Many other celebrities have been put under fire after old posts have been dug up, including James Gunn, Sarah Silverman, Dan Harmon, and some sports stars. All of them have since apologized, but their careers may never be the same. There is such a rush to “cancel” celebrities or make them apologize for mean or off-colour posts they’ve made. People lose their direction, get into a hivemind mentality, and become bullies.

Everyone is at a different learning pace for what is or isn’t okay to say. Middle school, high school, even college are vital learning periods in everyone’s life. In this learning period you’re going to say a lot of baloney you don’t mean or understand. Furthermore, teenagers are the most disrespectful species on this planet, so most of them don’t really give a damn what’s problematic or not.

Looking at old posts regarding what is “offensive” now doesn’t make sense. I feel like there are many things that were okay to say in 2015 or whenever you were in high school that are now condemned.

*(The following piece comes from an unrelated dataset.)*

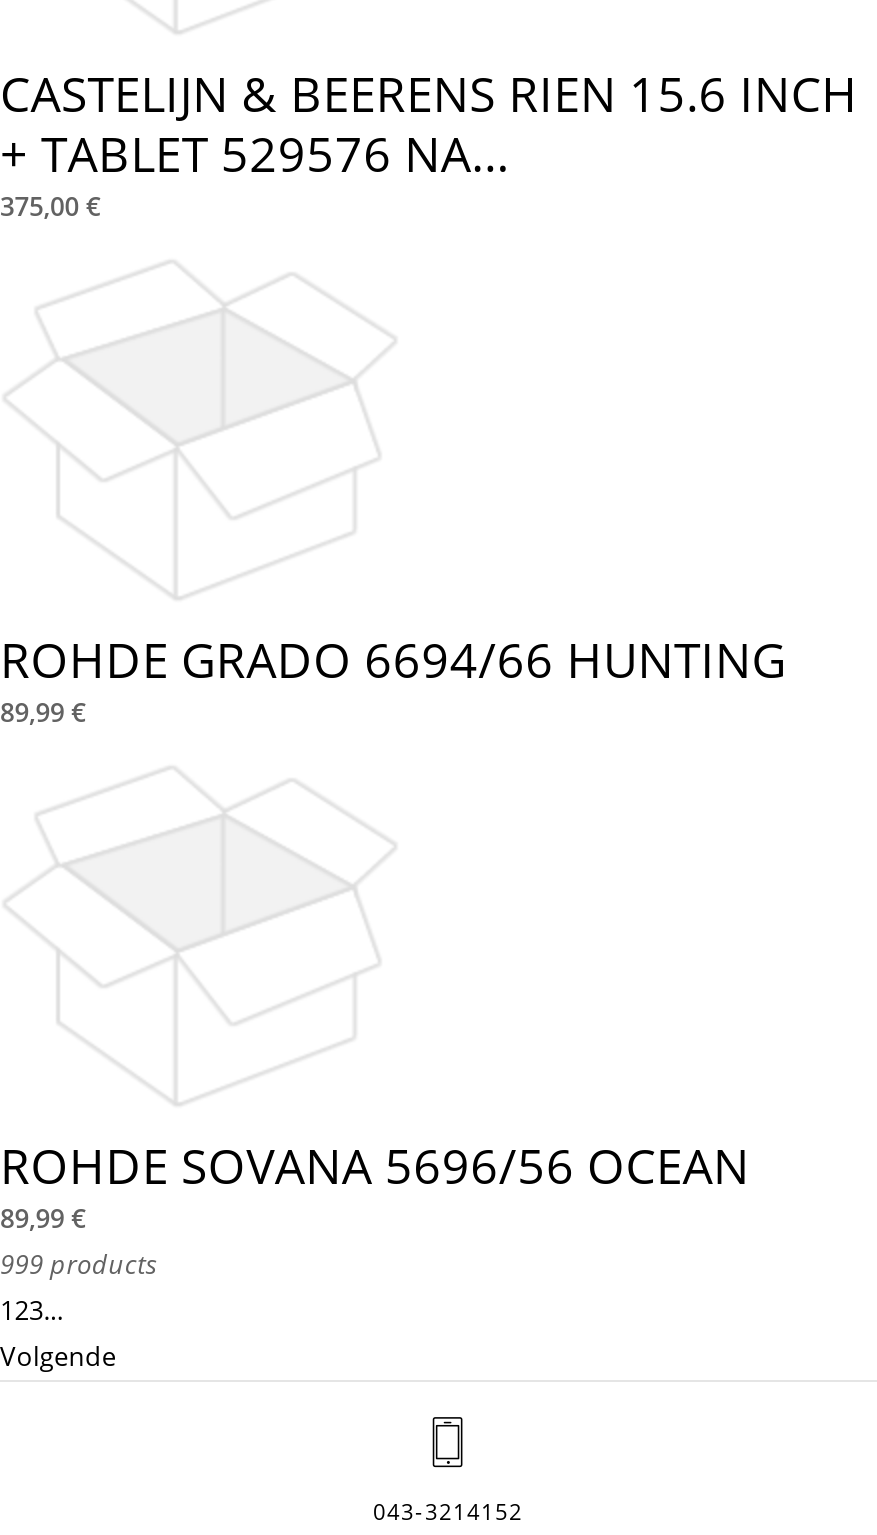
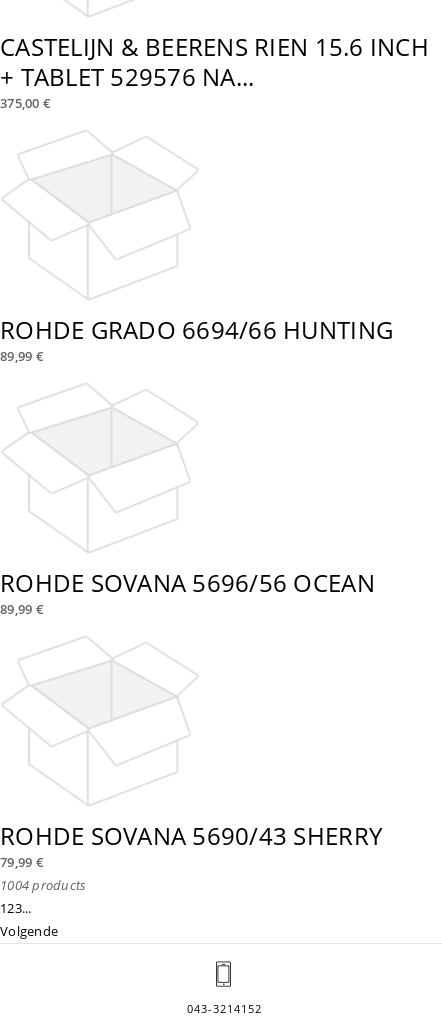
- 999 products
+ ROHDE SOVANA 5690/43 SHERRY
+ 79,99 €
+ 1004 products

I used to say awful things in middle school and high school—does that make me an awful person? Should I be publicly shamed for the things I said while I was in a pivotal growing period in my life? Of course not. Kids today are practically raised on social media so of course they’re going to post abhorrent things, but that doesn’t mean they’re necessarily homophobic, racist, sexist, or otherwise prejudiced. It’s just that those are things that were thought to be okay to say at the time, and one day they’ll learn from their mistakes. It doesn’t make it okay, but it also doesn’t reflect who people are.